Aqui o budismo vai diretamente contra a noção de meritocracia: as pessoas não ficam ricas por trabalho duro ou grandes ideias! Elas ficam ricas por causa de punya, que é extremamente diferente do mérito pessoal de “ser melhor que os outros em algo”. Ter facilidades nessa vida veio da prática de virtude em algum momento do passado, e essas pessoas agora encontram essas boas condições relativas, inclusive a possibilidade de “trabalhar duro” (ou, melhor ainda, nem trabalhar!) e se dar bem com isso – mas que também é algo elas podem ou não aproveitar bem. E, para quem não tem punya, isto é, para quem não gerou virtude e causas de felicidade, toda a esperteza e esforço do mundo não produzirão um centavo sequer.
Isso é absolutamente diferente de meritocracia. Embora, se você misturar esses entendimentos com tendências absolutizadoras, vá inevitavelmente surgir algo com os mesmos problemas.

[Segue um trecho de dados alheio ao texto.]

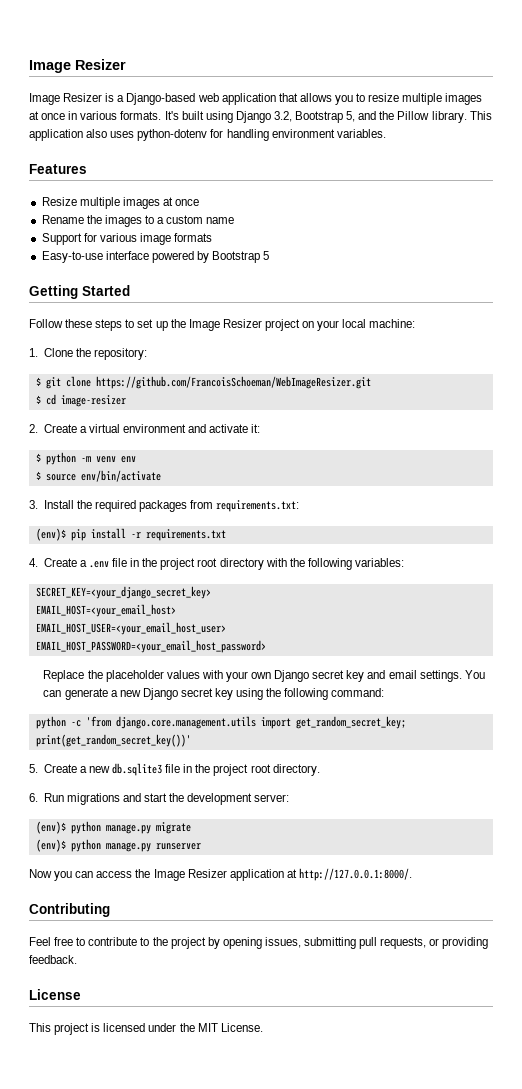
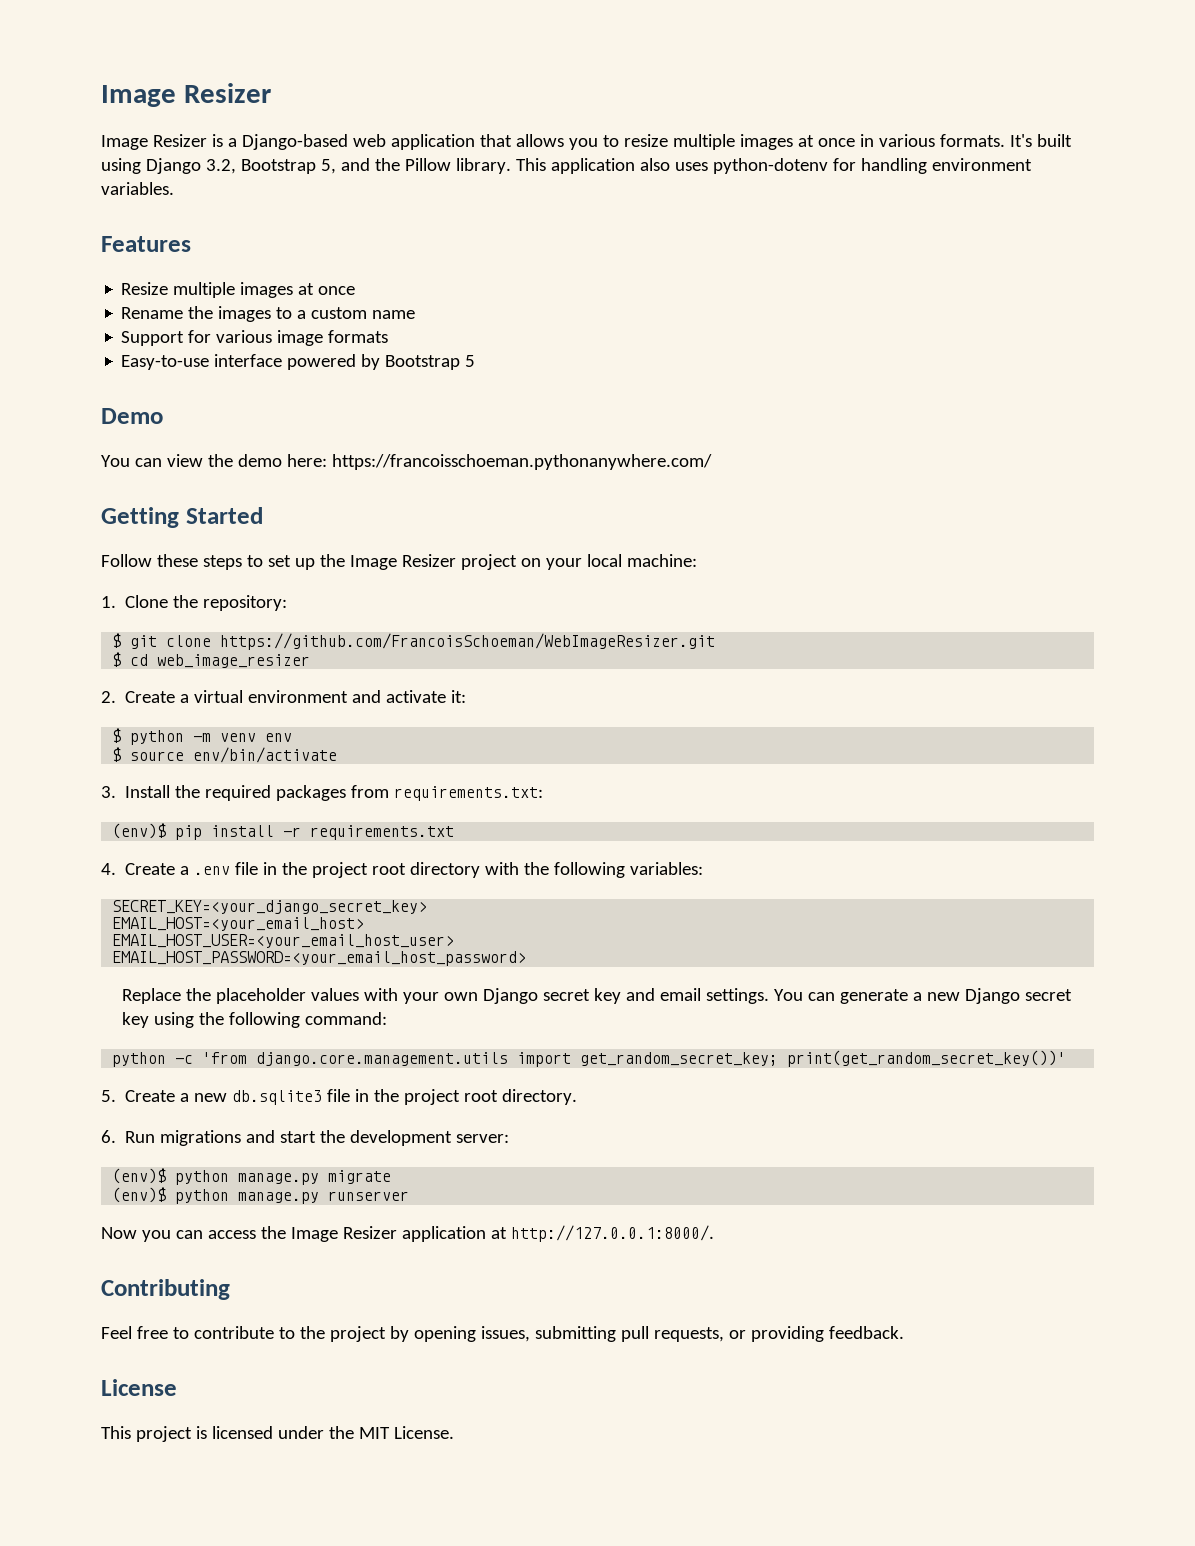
+ Demo
+ You can view the demo here: https://francoisschoeman.pythonanywhere.com/
- $ cd image-resizer
+ $ cd web_image_resizer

E, de fato, esse entendimento também não se coaduna com as noções de classe. Todo mundo já esteve em todas as classes zilhões de vezes, e isso não adiantou nada. Não é competindo por recursos ou competindo umas com as outras que as pessoas encontram facilidades, mas sim, abrindo mão de hábitos mentais arraigados. Assim, mesmo uma pessoa que encontre pouquíssimas facilidades externas pode usufruir de contentamento internamente, enquanto outra que tem todas as facilidades, pode ter a mente cheia de ansiedade e confusão, e não conseguir usufruir de nada. O vinho caro e as paisagens paradisíacas surgem apenas como uma forma de inferno interior produzido por descontentamento profundo com tudo. Em outras palavras, mérito mesmo, no sentido budista, é impossível medir ou averiguar – não é a conta bancária com muitos dígitos ou quão poucas drogas psiquiátricas alguém precisa usar.
Ainda assim, as circunstâncias atuais das pessoas também não devem ser absolutizadas. E isso não significa que exploração não exista. A exploração é uma realidade, e as pessoas que usam o trabalho dos outros efetivamente as estão roubando, o que produz sofrimento e congela a pessoa na situação de credor cármico. Evitar uma cultura de exploração, e não se deixar ser explorado, é, portanto, essencial.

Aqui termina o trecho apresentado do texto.